Specialist facial care ends over funding

LACK of funding has forced doctors in Cork to stop a unique treatment programme where patients who lost facial parts to tumours were able to have their faces rebuilt.

Specialist facial care ends over funding

Cork is the only city in Ireland providing an integrated service which combines medical and dental expertise.

But patients from the south may be forced to go to Britain for prosthetics treatment if the Cork University Hospital (CUH) -based service does not secure funding to put it on a permanent footing.

Patients whose treatment has already begun will continue to be treated, said Dr Finbarr Allen, a consultant in restorative dentistry at Cork University Dental School and Hospital.

But he said he has stopped taking new patients. A team of doctors and dentists has been providing a complete one-stop shop treatment service at CUH for the last three years for people who had lost facial parts.

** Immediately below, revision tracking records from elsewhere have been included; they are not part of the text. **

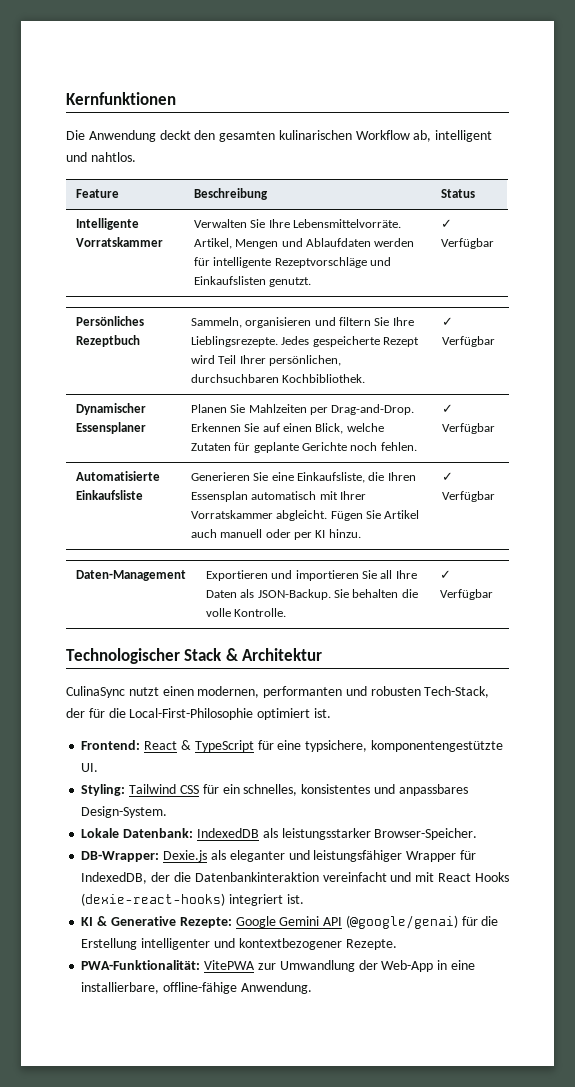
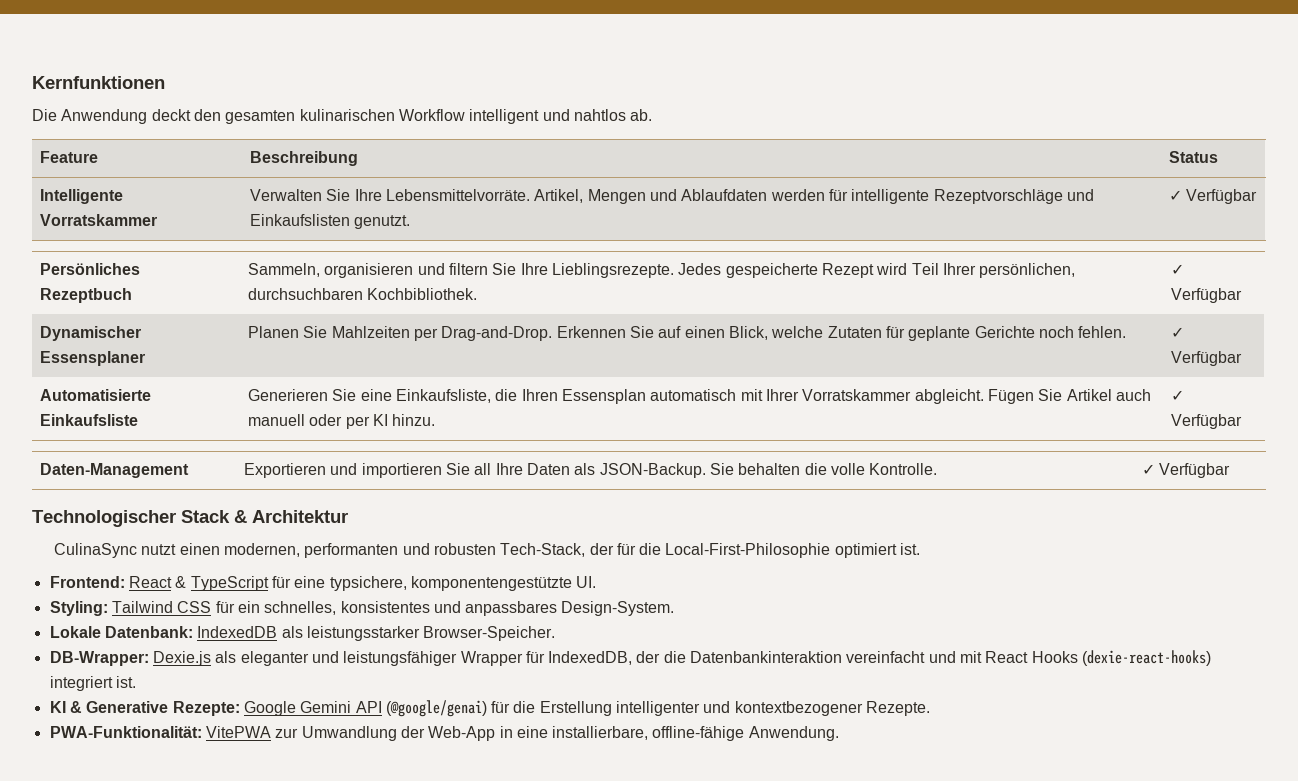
- Die Anwendung deckt den gesamten kulinarischen Workflow ab, intelligent und nahtlos.
+ Die Anwendung deckt den gesamten kulinarischen Workflow intelligent und nahtlos ab.

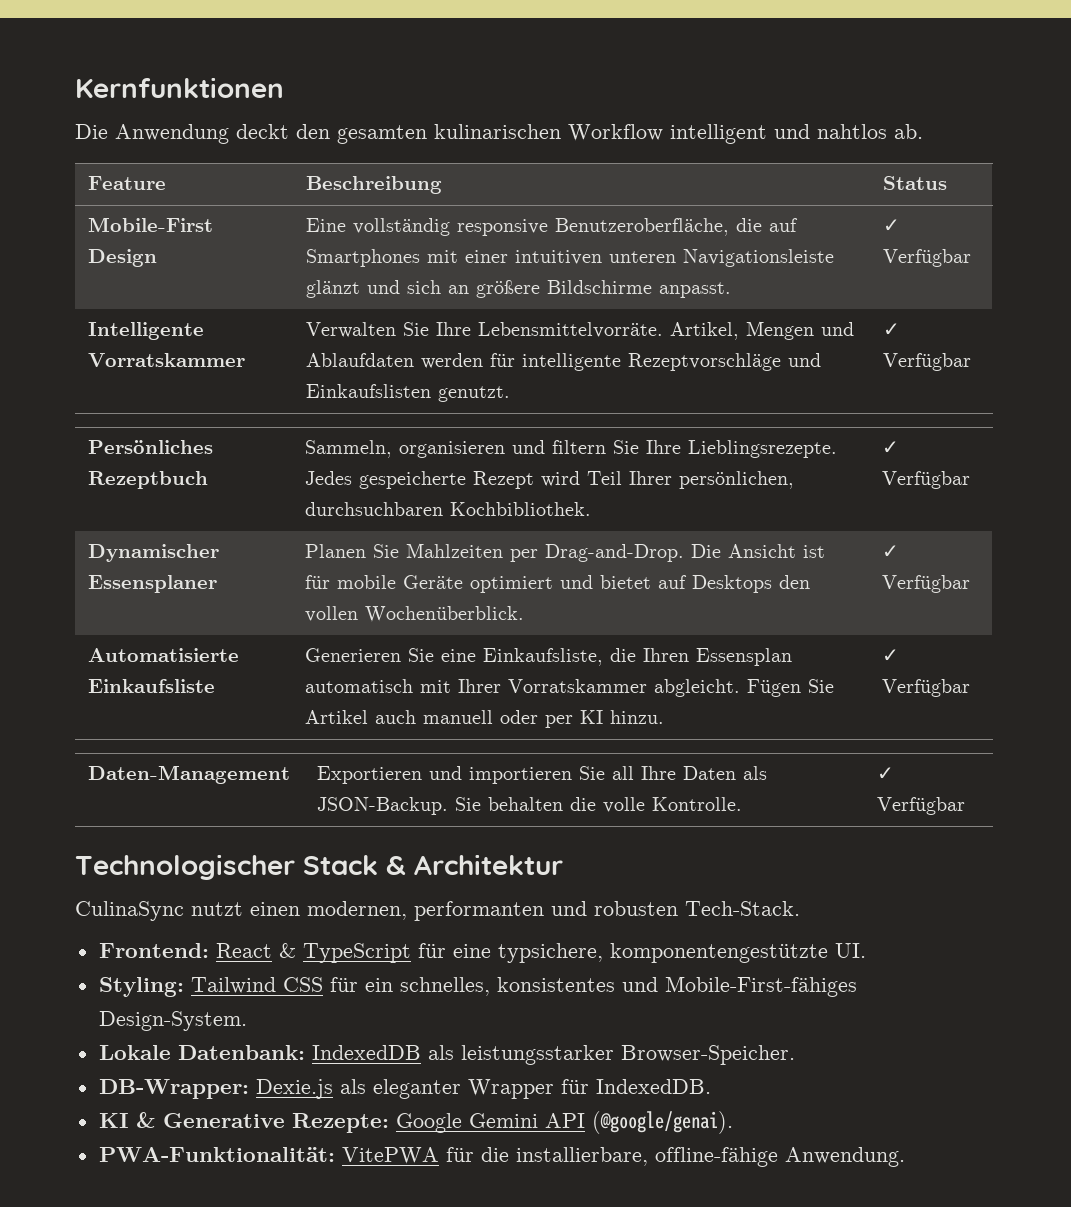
+ Mobile-First Design | Eine vollständig responsive Benutzeroberfläche, die auf Smartphones mit einer intuitiven unteren Navigationsleiste glänzt und sich an größere Bildschirme anpasst. | ✓ Verfügbar
- Dynamischer Essensplaner | Planen Sie Mahlzeiten per Drag-and-Drop. Erkennen Sie auf einen Blick, welche Zutaten für geplante Gerichte noch fehlen. | ✓ Verfügbar
+ Dynamischer Essensplaner | Planen Sie Mahlzeiten per Drag-and-Drop. Die Ansicht ist für mobile Geräte optimiert und bietet auf Desktops den vollen Wochenüberblick. | ✓ Verfügbar
- CulinaSync nutzt einen modernen, performanten und robusten Tech-Stack, der für die Local-First-Philosophie optimiert ist.
+ CulinaSync nutzt einen modernen, performanten und robusten Tech-Stack.
- Styling: Tailwind CSS für ein schnelles, konsistentes und anpassbares Design-System.
+ Styling: Tailwind CSS für ein schnelles, konsistentes und Mobile-First-fähiges Design-System.
- DB-Wrapper: Dexie.js als eleganter und leistungsfähiger Wrapper für IndexedDB, der die Datenbankinteraktion vereinfacht und mit React Hooks (dexie-react-hooks) integriert ist.
+ DB-Wrapper: Dexie.js als eleganter Wrapper für IndexedDB.
- KI & Generative Rezepte: Google Gemini API (@google/genai) für die Erstellung intelligenter und kontextbezogener Rezepte.
- PWA-Funktionalität: VitePWA zur Umwandlung der Web-App in eine installierbare, offline-fähige Anwendung.
+ KI & Generative Rezepte: Google Gemini API (@google/genai).
+ PWA-Funktionalität: VitePWA für die installierbare, offline-fähige Anwendung.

Specialities including plastic surgery, maxillofacial surgery, restorative dentistry, radiation and speech and language therapy, were provided at the one centre.

A maxiollfacial technician from Britain would visit CUH every six weeks to take impressions of the area of a patients’ face which needed reconstruction.

A silicone prosthesis would then be made to match patients’ skin tones before being fitted in Cork.

The team was able to replace ears, noses, eyes, parts of the upper and lower jaws and teeth artificially. Funding of up to e1 million for a consultant and a number of junior staff has to be secured to ensure the service can continue.

A plan for the future of the service was submitted to the then Southern Health Board 18 months ago.

But there is still no sign of funding being provided. If the service was put on a permanent footing, it would benefit not just cancer patients, but those who have lost facial parts in accidents or because of a congenital birth defect.

“The patients we have seen have been very grateful,” Dr Allen said.

“I would be very unhappy that patients would now have to go to Britain for this service as all the models now for managing cancer indicate people should have facilities close to home.

“Care can perhaps be co-ordinated from a major centre but patients should have access to support services more locally than having to go to England.”

Twenty five people have been treated at the centre since the programme began.

“That seems a relatively small number but often people will require between 10 and 30 visits so they consume a lot of time,” he said.

The Health Service Executive Southern Area said a plan for the service has been forwarded to the Department of Health and Children.

“The next stage in the process is the submission of a consultant post application form to the National Hospitals Office,” a spokesperson said.